Leave out the images; return the rest of the data exactly.
(GIVEN RECORDS begins)
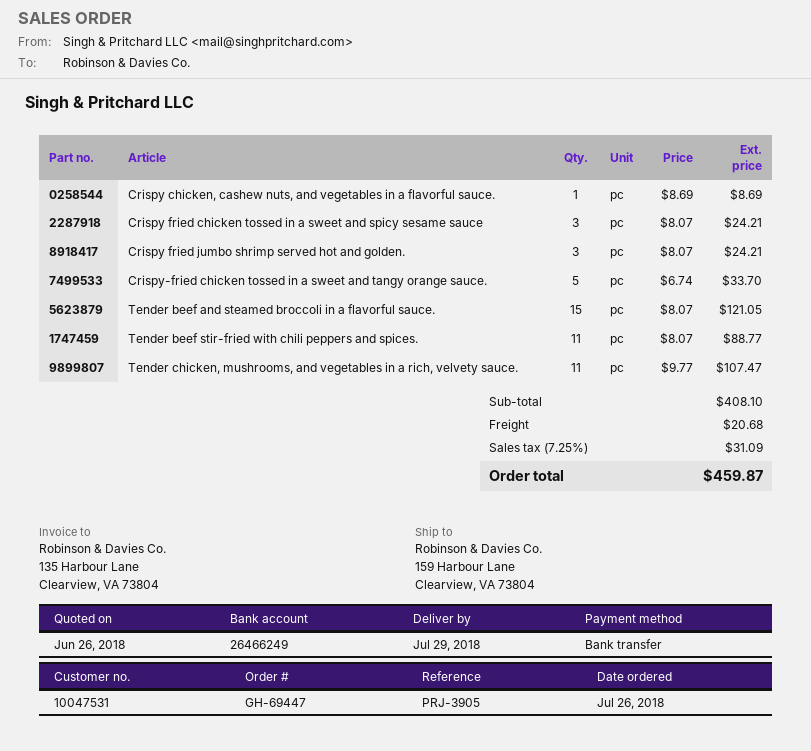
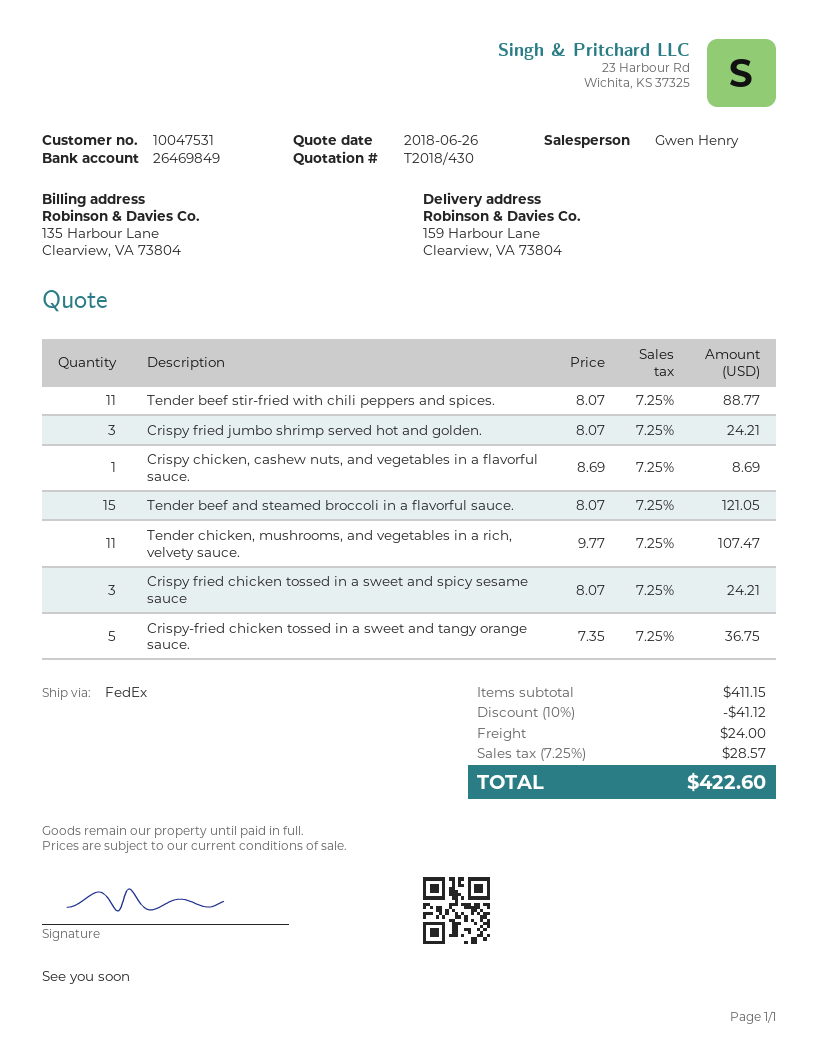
bank account: 26466249 -> 26469849
Crispy-fried chicken tossed in a sweet and tangy orange sauce.: 5 x 6.74 = 33.70 -> 5 x 7.35 = 36.75
subtotal: 408.10 -> 411.15
discount: none -> 10% = 41.12
shipping: 20.68 -> 24.00
tax: 7.25% = 31.09 -> 7.25% = 28.57
total: 459.87 -> 422.60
(GIVEN RECORDS ends)
> OUTPUT OF THE TASK
bank account: 26466249 -> 26469849
Crispy-fried chicken tossed in a sweet and tangy orange sauce.: 5 x 6.74 = 33.70 -> 5 x 7.35 = 36.75
subtotal: 408.10 -> 411.15
discount: none -> 10% = 41.12
shipping: 20.68 -> 24.00
tax: 7.25% = 31.09 -> 7.25% = 28.57
total: 459.87 -> 422.60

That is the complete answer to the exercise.